INSTRUCTIONS TO FOLLOW: Transcribe each record exactly, but omit pictures.

(Before-and-after page screenshots)
----------------

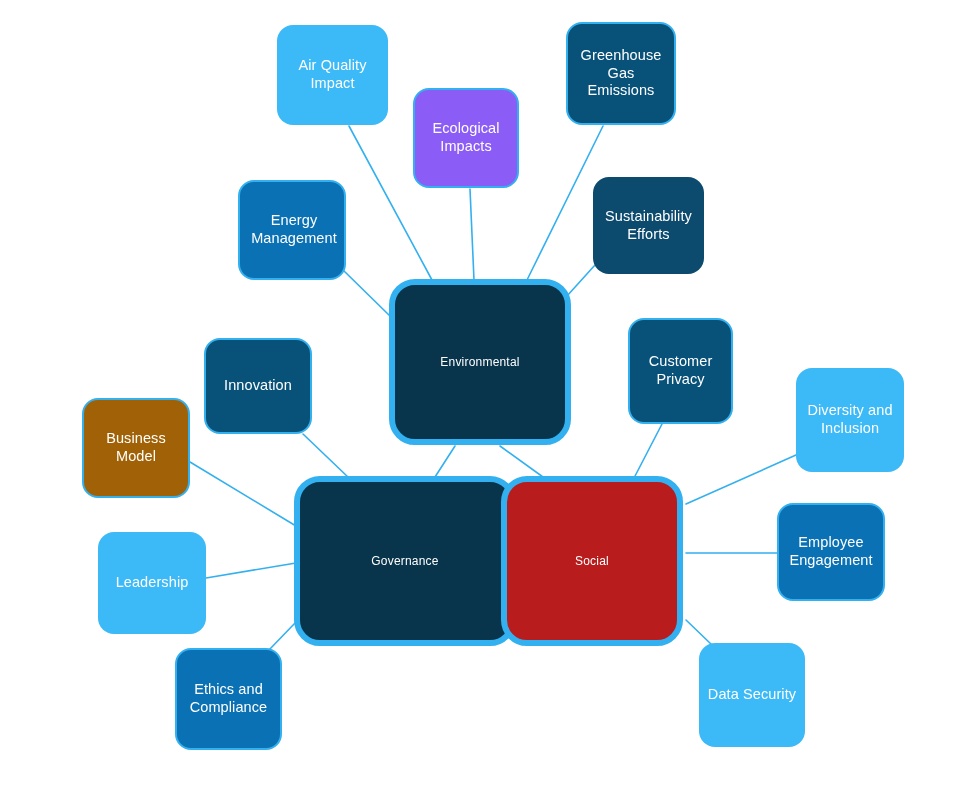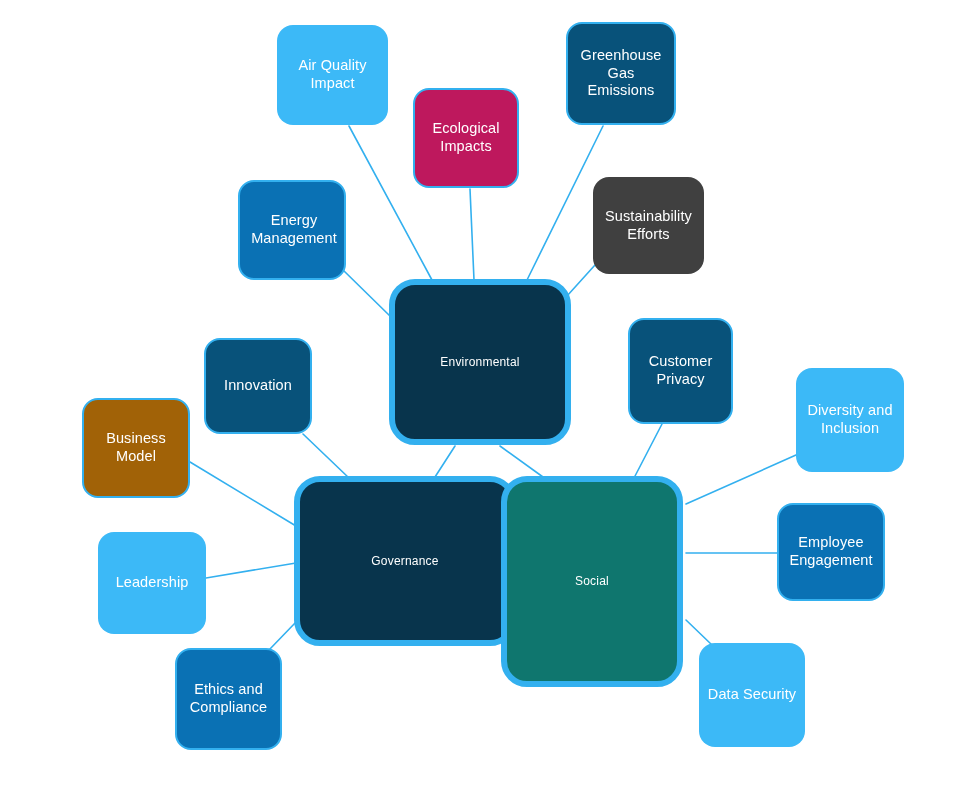--- a/index.html
+++ b/index.html
@@ -81,7 +81,7 @@
   <div id="node-layer">
       <div class="node leaf" style="left: 277px; top: 25px; width: 111px; height: 100px; background: rgb(60, 185, 247);"><span class="node-label">Air Quality
 Impact</span></div>
-      <div class="node leaf bordered" style="left: 413px; top: 88px; width: 106px; height: 100px; background: #be185d;"><span class="node-label">Ecological
+      <div class="node leaf bordered" style="left: 413px; top: 88px; width: 106px; height: 100px; background: #8b5cf6;"><span class="node-label">Ecological
 Impacts</span></div>
       <div class="node leaf bordered" style="left: 566px; top: 22px; width: 110px; height: 103px; background: rgb(8, 82, 122);"><span class="node-label">Greenhouse
 Gas Emissions</span></div>

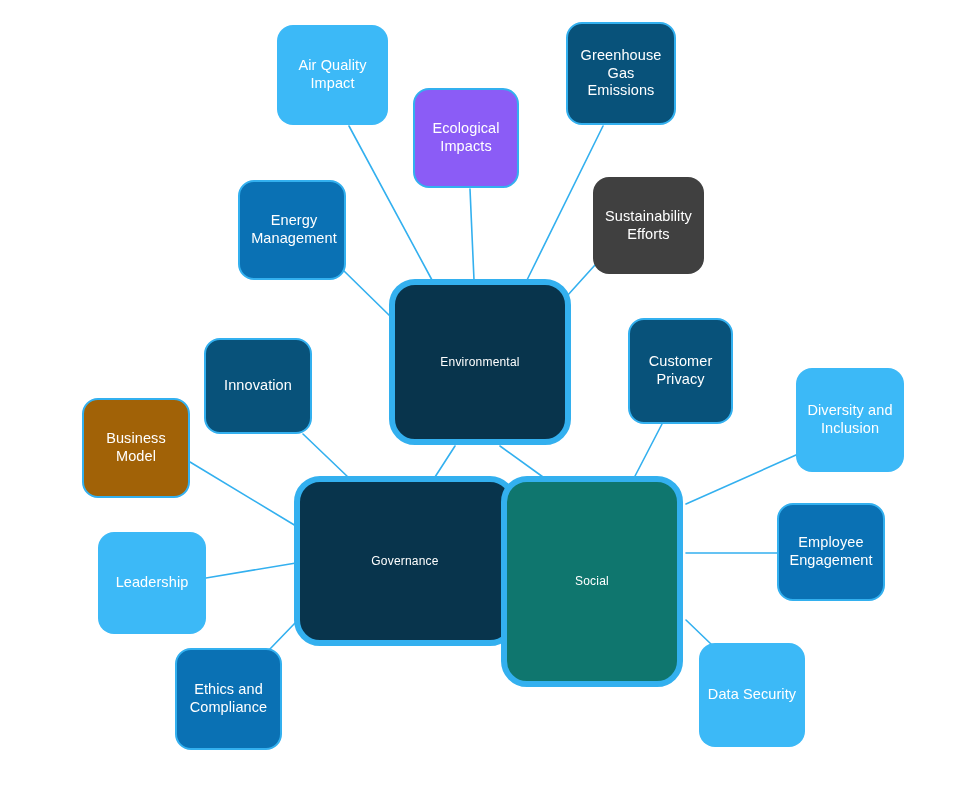--- a/index.html
+++ b/index.html
@@ -85,7 +85,7 @@
 Impacts</span></div>
       <div class="node leaf bordered" style="left: 566px; top: 22px; width: 110px; height: 103px; background: rgb(8, 82, 122);"><span class="node-label">Greenhouse
 Gas Emissions</span></div>
-      <div class="node leaf" style="left: 593px; top: 177px; width: 111px; height: 97px; background: #404040;"><span class="node-label">Sustainability
+      <div class="node leaf" style="left: 593px; top: 177px; width: 111px; height: 97px; background: #0c4a6e;"><span class="node-label">Sustainability
 Efforts</span></div>
       <div class="node leaf bordered" style="left: 238px; top: 180px; width: 108px; height: 100px; background: rgb(10, 113, 180); padding-left: 10px;"><span class="node-label">Energy
 Management</span></div>

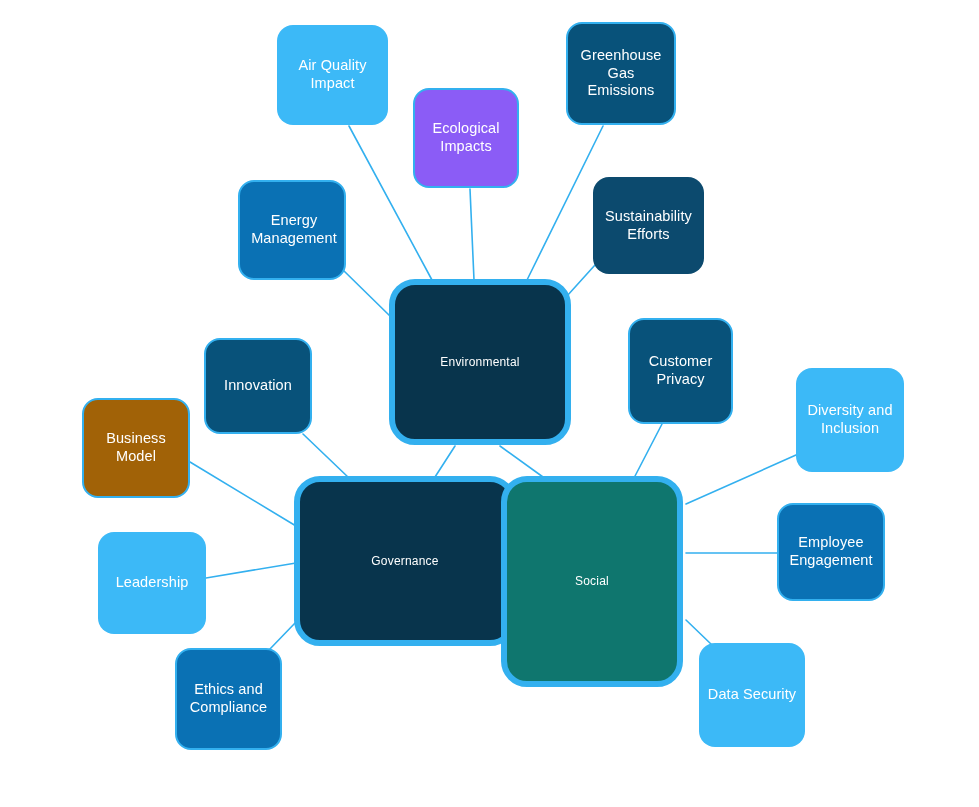--- a/index.html
+++ b/index.html
@@ -104,7 +104,7 @@
       <div class="node leaf" style="left: 699px; top: 643px; width: 106px; height: 104px; background: rgb(60, 185, 247);"><span class="node-label">Data Security</span></div>
       <div class="node hub" style="left: 389px; top: 279px; width: 182px; height: 166px; background: rgb(8, 52, 76); border-color: rgb(51, 176, 239);"><span class="node-label">Environmental</span></div>
       <div class="node hub" style="left: 294px; top: 476px; width: 222px; height: 170px; background: rgb(8, 52, 76); border-color: rgb(51, 176, 239);"><span class="node-label">Governance</span></div>
-      <div class="node hub" style="left: 501px; top: 476px; width: 182px; height: 211px; background: #0f766e; border-color: rgb(51, 176, 239);"><span class="node-label">Social</span></div>
+      <div class="node hub" style="left: 501px; top: 476px; width: 182px; height: 170px; background: #b91c1c; border-color: rgb(51, 176, 239);"><span class="node-label">Social</span></div>
     </div>
 </div>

----------------

ANSWER FOR THIS EXERCISE:
--- a/index.html
+++ b/index.html
@@ -81,7 +81,7 @@
   <div id="node-layer">
       <div class="node leaf" style="left: 277px; top: 25px; width: 111px; height: 100px; background: rgb(60, 185, 247);"><span class="node-label">Air Quality
 Impact</span></div>
-      <div class="node leaf bordered" style="left: 413px; top: 88px; width: 106px; height: 100px; background: #be185d;"><span class="node-label">Ecological
+      <div class="node leaf bordered" style="left: 413px; top: 88px; width: 106px; height: 100px; background: #8b5cf6;"><span class="node-label">Ecological
 Impacts</span></div>
       <div class="node leaf bordered" style="left: 566px; top: 22px; width: 110px; height: 103px; background: rgb(8, 82, 122);"><span class="node-label">Greenhouse
 Gas Emissions</span></div>

--- a/index.html
+++ b/index.html
@@ -85,7 +85,7 @@
 Impacts</span></div>
       <div class="node leaf bordered" style="left: 566px; top: 22px; width: 110px; height: 103px; background: rgb(8, 82, 122);"><span class="node-label">Greenhouse
 Gas Emissions</span></div>
-      <div class="node leaf" style="left: 593px; top: 177px; width: 111px; height: 97px; background: #404040;"><span class="node-label">Sustainability
+      <div class="node leaf" style="left: 593px; top: 177px; width: 111px; height: 97px; background: #0c4a6e;"><span class="node-label">Sustainability
 Efforts</span></div>
       <div class="node leaf bordered" style="left: 238px; top: 180px; width: 108px; height: 100px; background: rgb(10, 113, 180); padding-left: 10px;"><span class="node-label">Energy
 Management</span></div>

--- a/index.html
+++ b/index.html
@@ -104,7 +104,7 @@
       <div class="node leaf" style="left: 699px; top: 643px; width: 106px; height: 104px; background: rgb(60, 185, 247);"><span class="node-label">Data Security</span></div>
       <div class="node hub" style="left: 389px; top: 279px; width: 182px; height: 166px; background: rgb(8, 52, 76); border-color: rgb(51, 176, 239);"><span class="node-label">Environmental</span></div>
       <div class="node hub" style="left: 294px; top: 476px; width: 222px; height: 170px; background: rgb(8, 52, 76); border-color: rgb(51, 176, 239);"><span class="node-label">Governance</span></div>
-      <div class="node hub" style="left: 501px; top: 476px; width: 182px; height: 211px; background: #0f766e; border-color: rgb(51, 176, 239);"><span class="node-label">Social</span></div>
+      <div class="node hub" style="left: 501px; top: 476px; width: 182px; height: 170px; background: #b91c1c; border-color: rgb(51, 176, 239);"><span class="node-label">Social</span></div>
     </div>
 </div>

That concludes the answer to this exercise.